> [TASK DESCRIPTION] Reproduce the listing that follows character for character, excluding its pictures.

> [RECORDS]
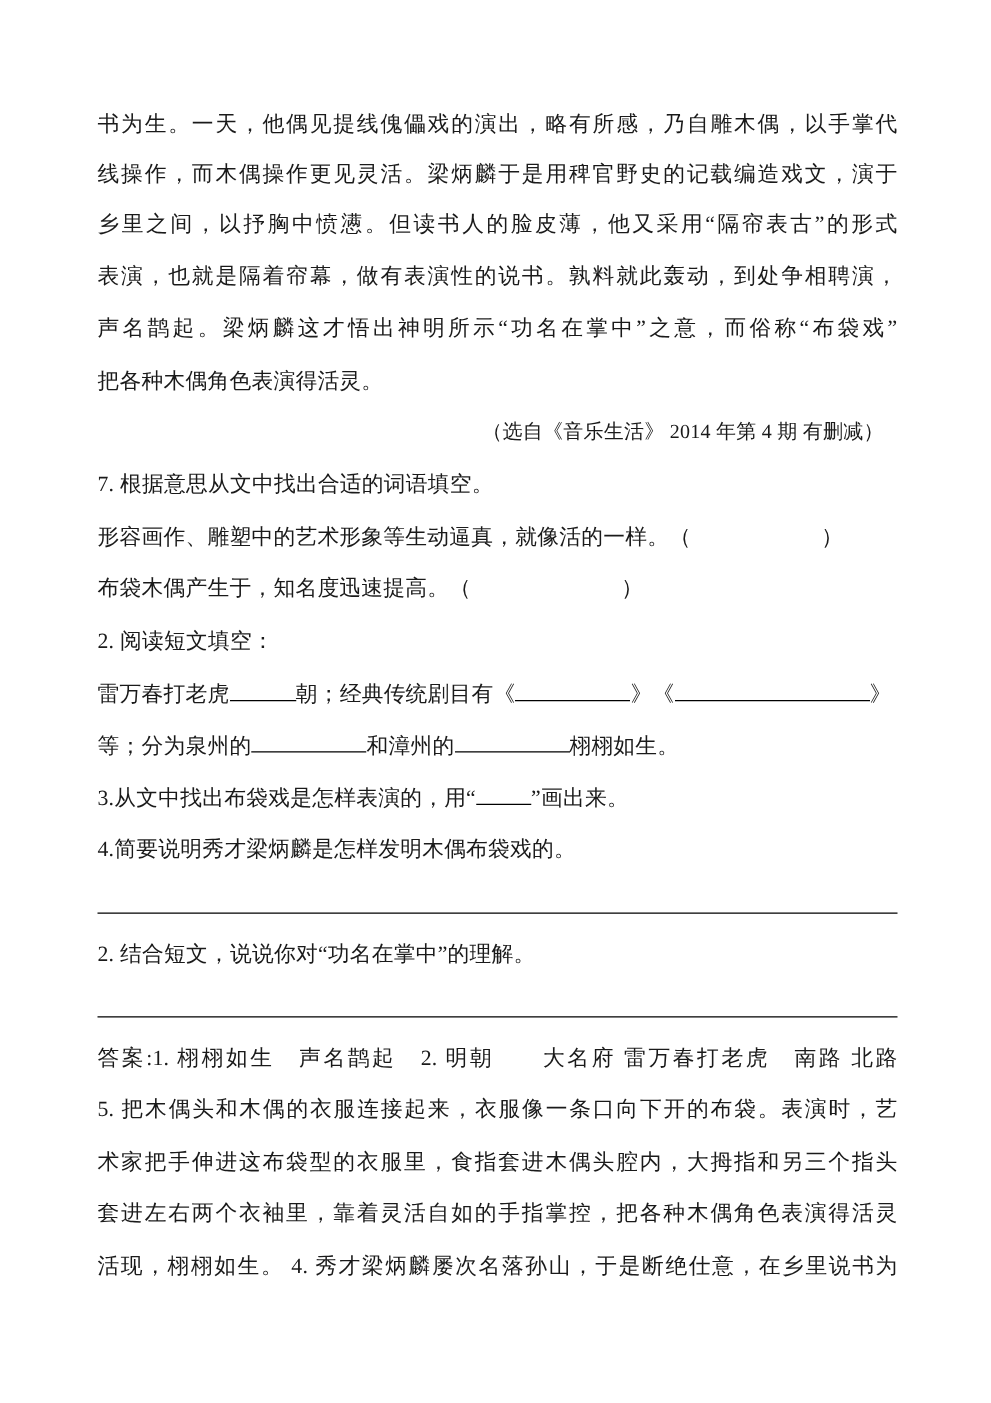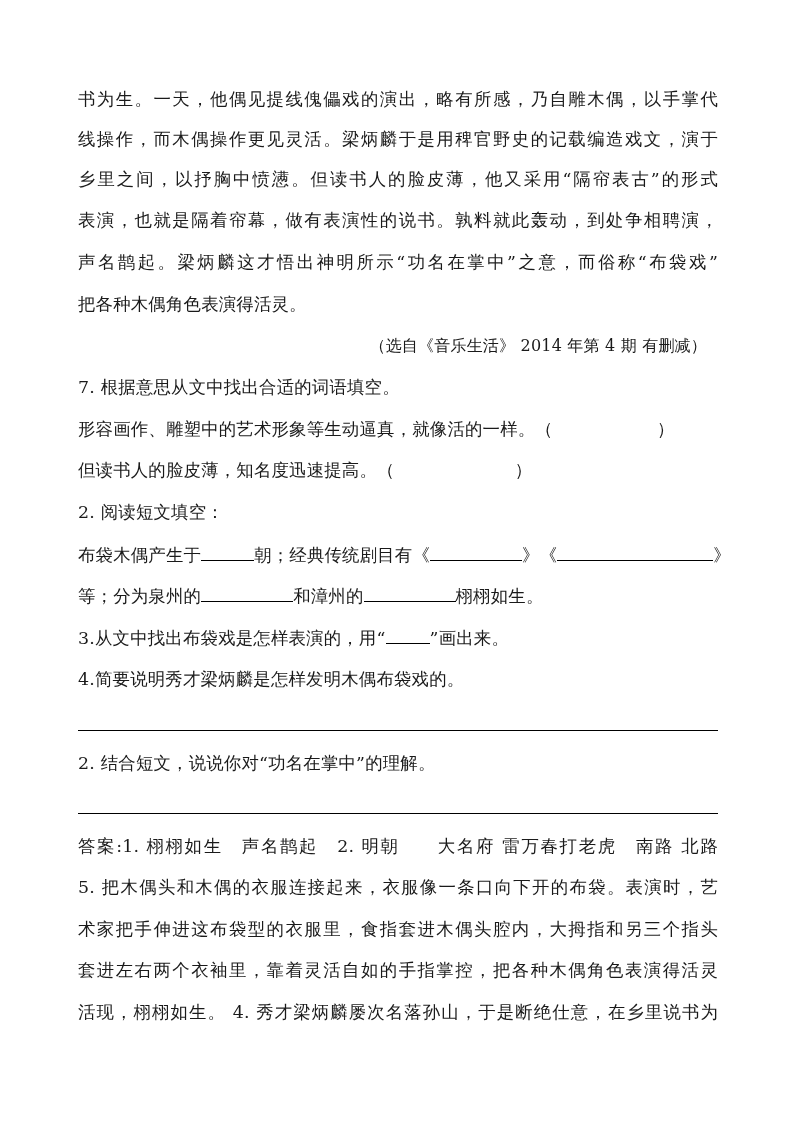"书为生。一天，他偶见提线傀儡戏的演出，略有所感，乃自雕木偶，以手掌代" .line { font-family: none -> Liberation Serif, serif }
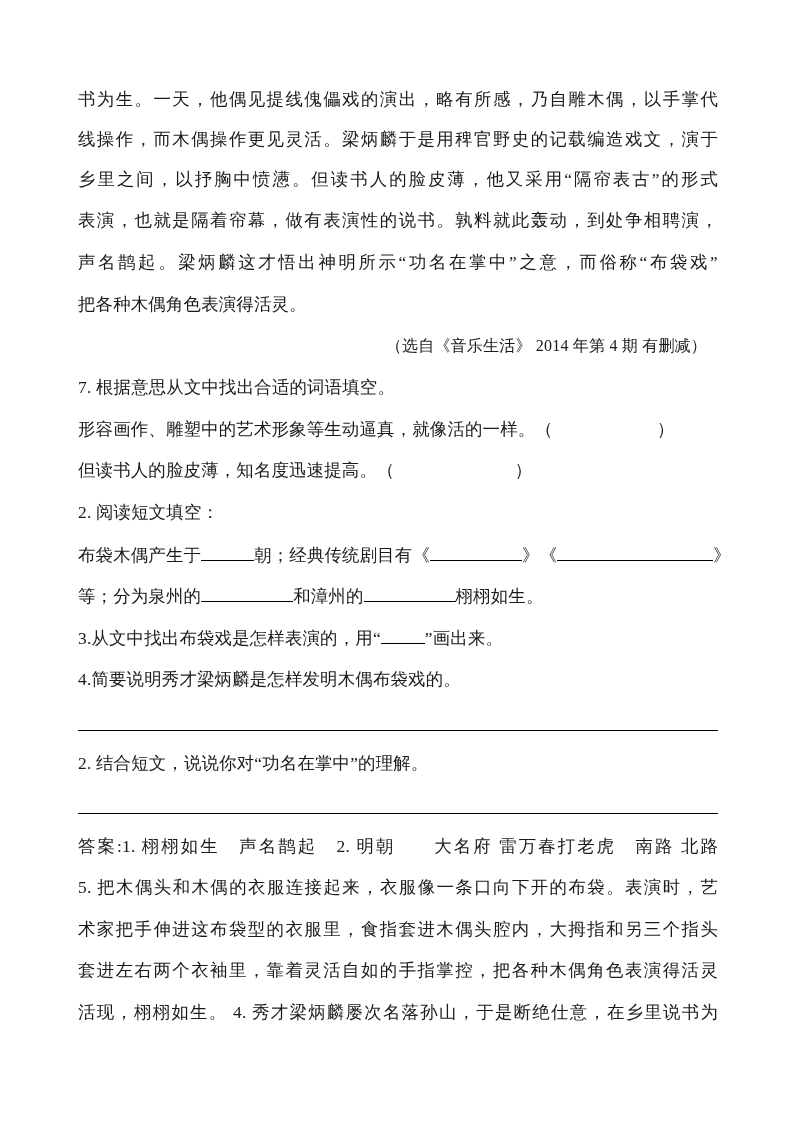"但读书人的脸皮薄，知名度迅速提高。（" span { text: 但读书人的脸皮薄 -> 布袋木偶产生于 }
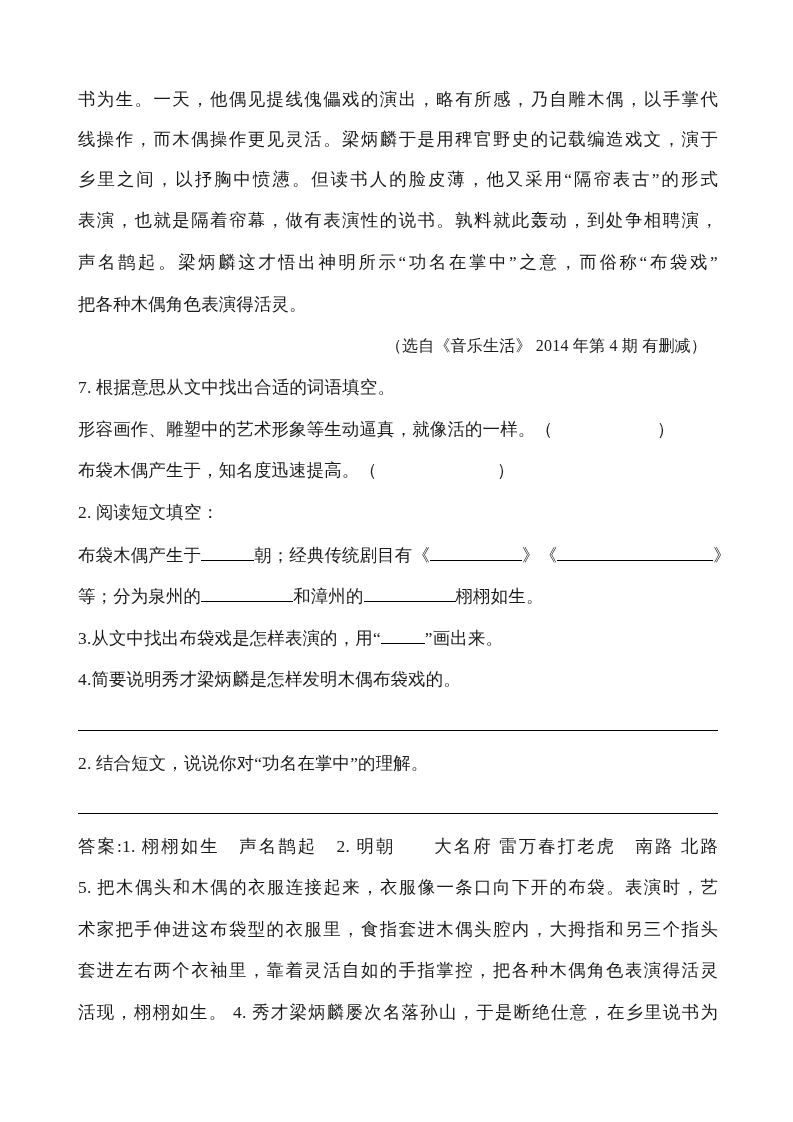"布袋木偶产生于" span { text: 布袋木偶产生于 -> 雷万春打老虎 }
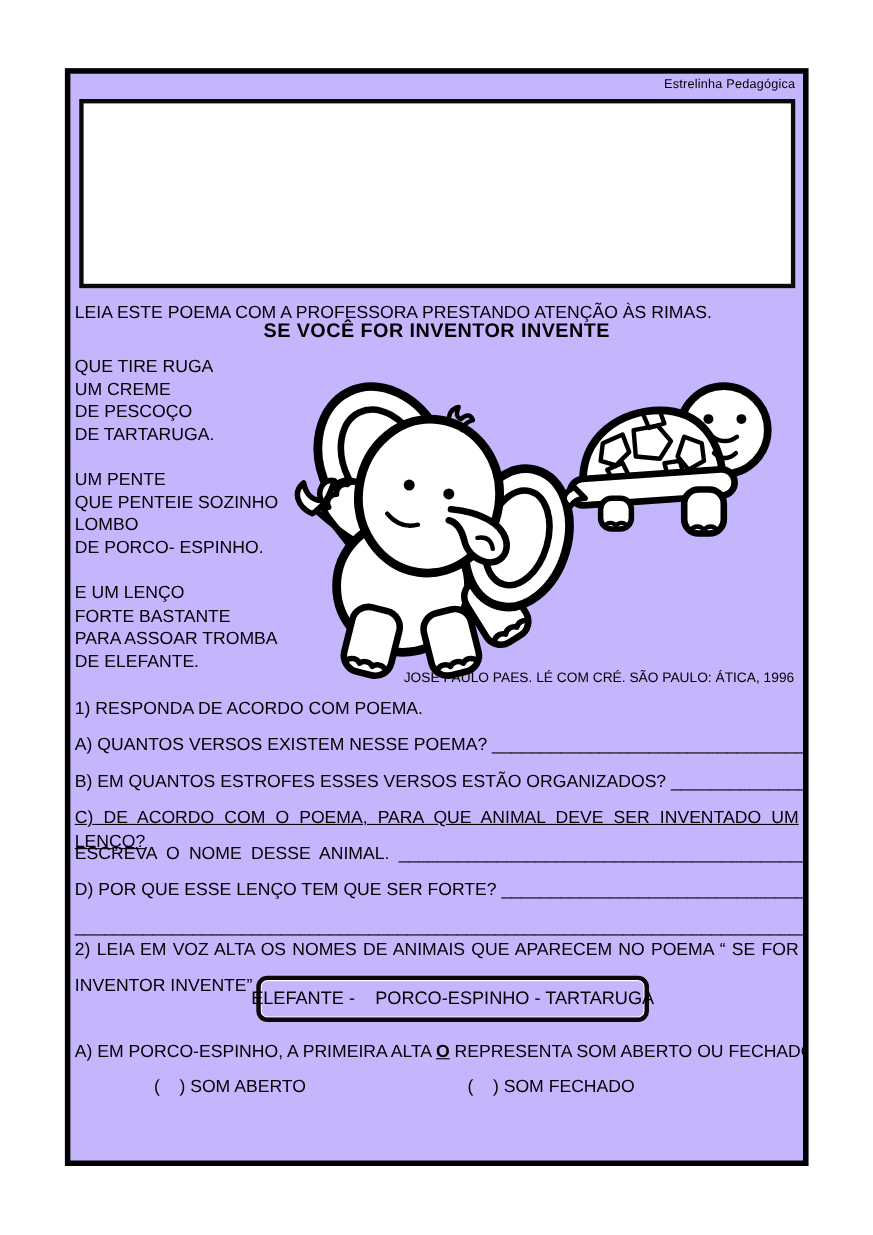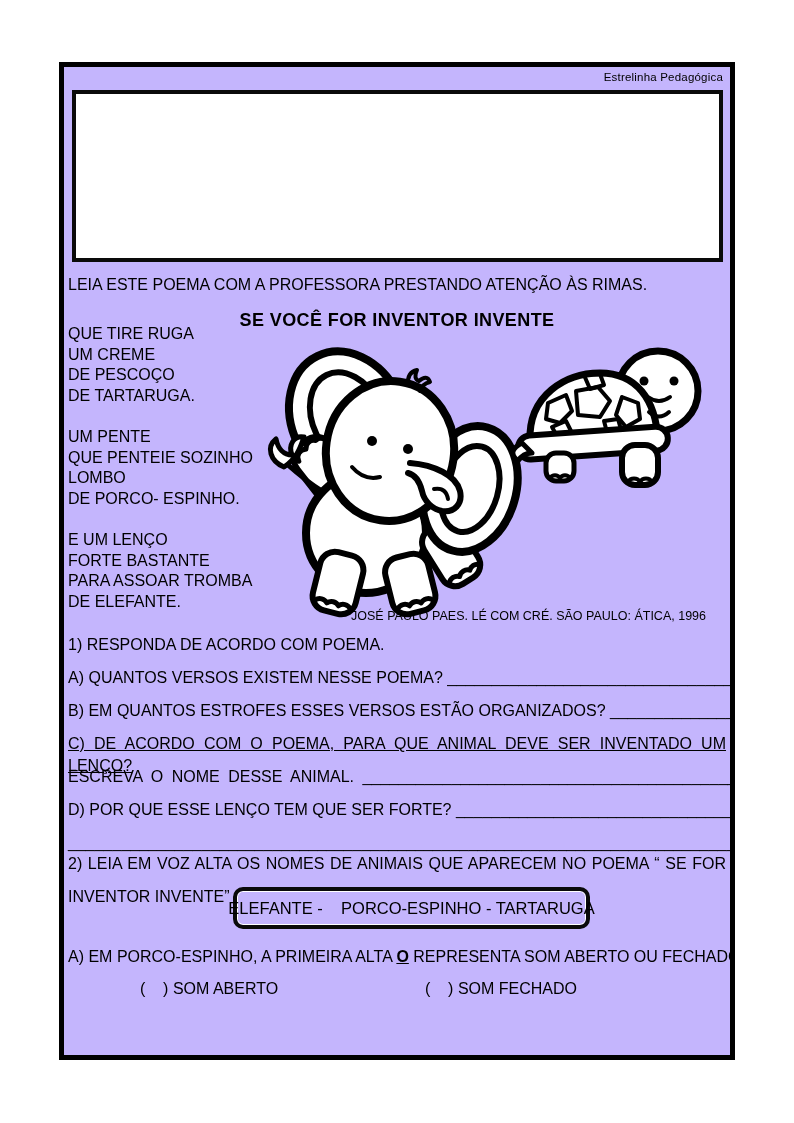"SE VOCÊ FOR INVENTOR INVENTE" .poem-title { top: 243px -> 223px }
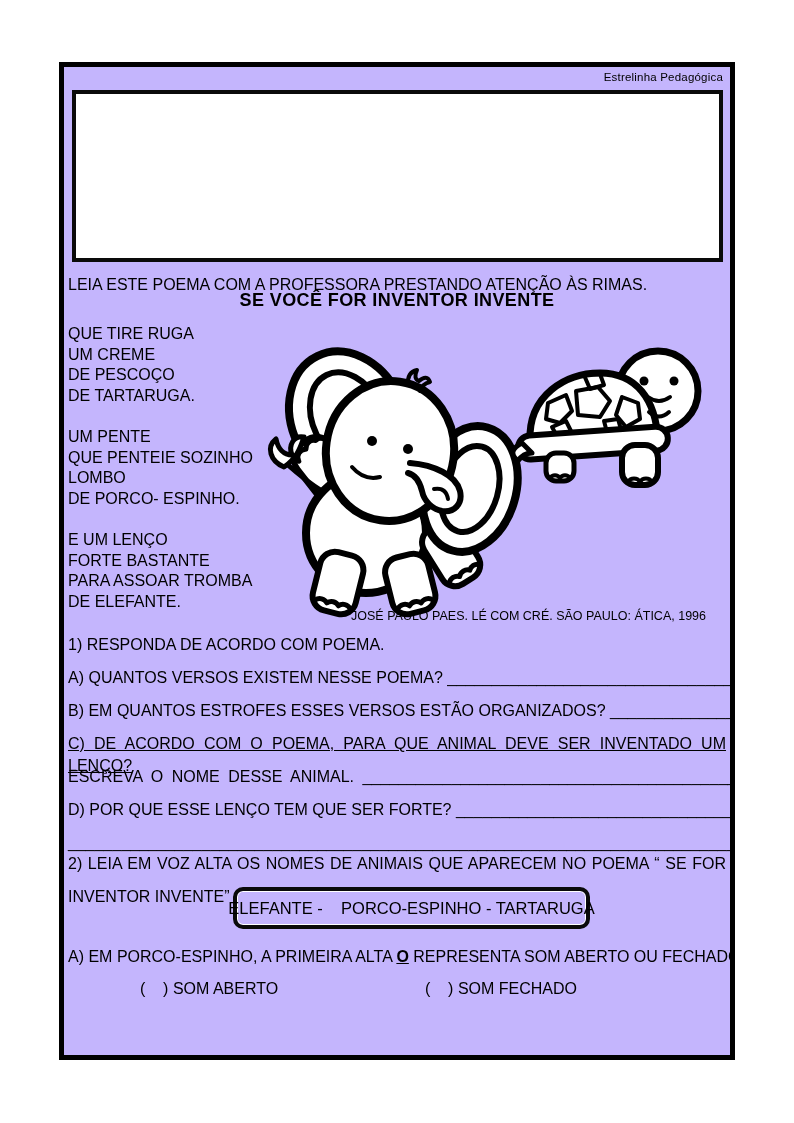"JOSÉ PAULO PAES. LÉ COM" .attribution { right: 24px -> 8px }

> [ANSWER BOX]
"书为生。一天，他偶见提线傀儡戏的演出，略有所感，乃自雕木偶，以手掌代" .line { font-family: none -> Liberation Serif, serif }
"但读书人的脸皮薄，知名度迅速提高。（" span { text: 但读书人的脸皮薄 -> 布袋木偶产生于 }
"布袋木偶产生于" span { text: 布袋木偶产生于 -> 雷万春打老虎 }
"SE VOCÊ FOR INVENTOR INVENTE" .poem-title { top: 243px -> 223px }
"JOSÉ PAULO PAES. LÉ COM" .attribution { right: 24px -> 8px }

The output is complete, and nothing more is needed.